Problem: Word for word, restate each of the entries below, and drop every picture.

-------- Exercise materials

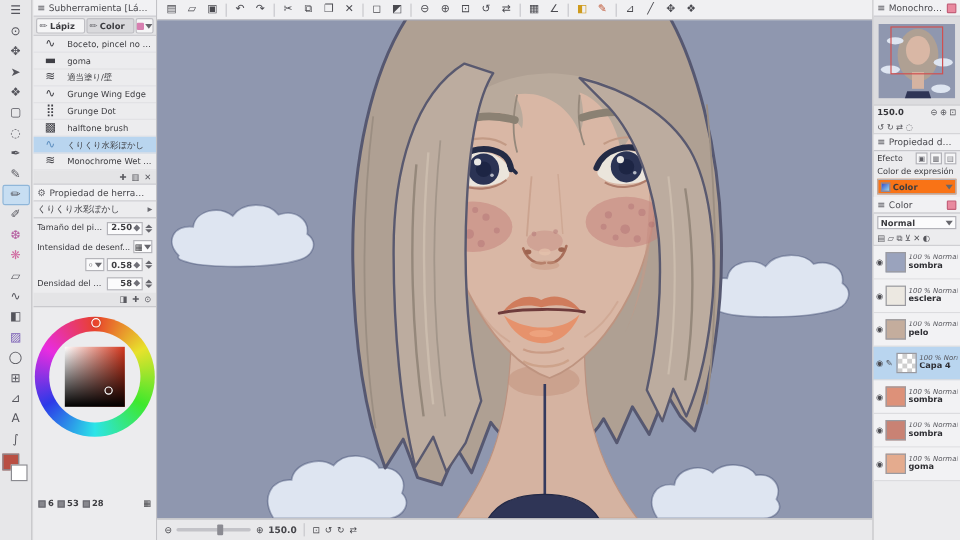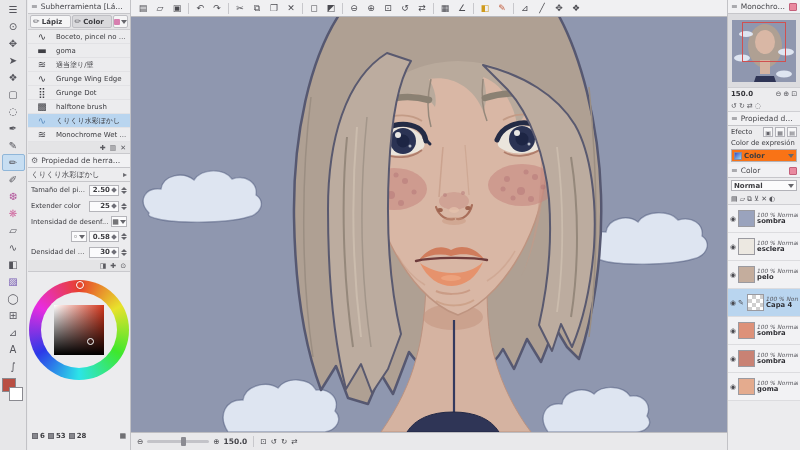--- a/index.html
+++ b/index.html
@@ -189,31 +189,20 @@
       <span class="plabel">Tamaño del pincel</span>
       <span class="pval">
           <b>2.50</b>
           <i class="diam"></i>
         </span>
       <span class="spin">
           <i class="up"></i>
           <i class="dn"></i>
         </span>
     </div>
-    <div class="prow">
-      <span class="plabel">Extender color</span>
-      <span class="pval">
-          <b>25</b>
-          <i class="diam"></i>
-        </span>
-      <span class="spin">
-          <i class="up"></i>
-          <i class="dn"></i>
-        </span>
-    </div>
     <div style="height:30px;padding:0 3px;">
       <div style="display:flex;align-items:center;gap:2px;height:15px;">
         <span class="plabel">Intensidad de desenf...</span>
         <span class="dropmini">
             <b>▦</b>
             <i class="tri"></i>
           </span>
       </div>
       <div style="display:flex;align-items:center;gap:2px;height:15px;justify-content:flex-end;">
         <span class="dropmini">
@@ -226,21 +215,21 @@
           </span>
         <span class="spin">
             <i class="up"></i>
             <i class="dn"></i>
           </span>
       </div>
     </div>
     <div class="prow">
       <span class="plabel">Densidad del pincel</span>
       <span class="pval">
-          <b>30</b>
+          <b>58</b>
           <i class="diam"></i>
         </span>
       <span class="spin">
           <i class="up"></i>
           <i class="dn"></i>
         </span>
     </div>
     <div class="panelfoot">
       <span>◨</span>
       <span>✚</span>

----------------

Result of this exercise:
--- a/index.html
+++ b/index.html
@@ -189,31 +189,20 @@
       <span class="plabel">Tamaño del pincel</span>
       <span class="pval">
           <b>2.50</b>
           <i class="diam"></i>
         </span>
       <span class="spin">
           <i class="up"></i>
           <i class="dn"></i>
         </span>
     </div>
-    <div class="prow">
-      <span class="plabel">Extender color</span>
-      <span class="pval">
-          <b>25</b>
-          <i class="diam"></i>
-        </span>
-      <span class="spin">
-          <i class="up"></i>
-          <i class="dn"></i>
-        </span>
-    </div>
     <div style="height:30px;padding:0 3px;">
       <div style="display:flex;align-items:center;gap:2px;height:15px;">
         <span class="plabel">Intensidad de desenf...</span>
         <span class="dropmini">
             <b>▦</b>
             <i class="tri"></i>
           </span>
       </div>
       <div style="display:flex;align-items:center;gap:2px;height:15px;justify-content:flex-end;">
         <span class="dropmini">
@@ -226,21 +215,21 @@
           </span>
         <span class="spin">
             <i class="up"></i>
             <i class="dn"></i>
           </span>
       </div>
     </div>
     <div class="prow">
       <span class="plabel">Densidad del pincel</span>
       <span class="pval">
-          <b>30</b>
+          <b>58</b>
           <i class="diam"></i>
         </span>
       <span class="spin">
           <i class="up"></i>
           <i class="dn"></i>
         </span>
     </div>
     <div class="panelfoot">
       <span>◨</span>
       <span>✚</span>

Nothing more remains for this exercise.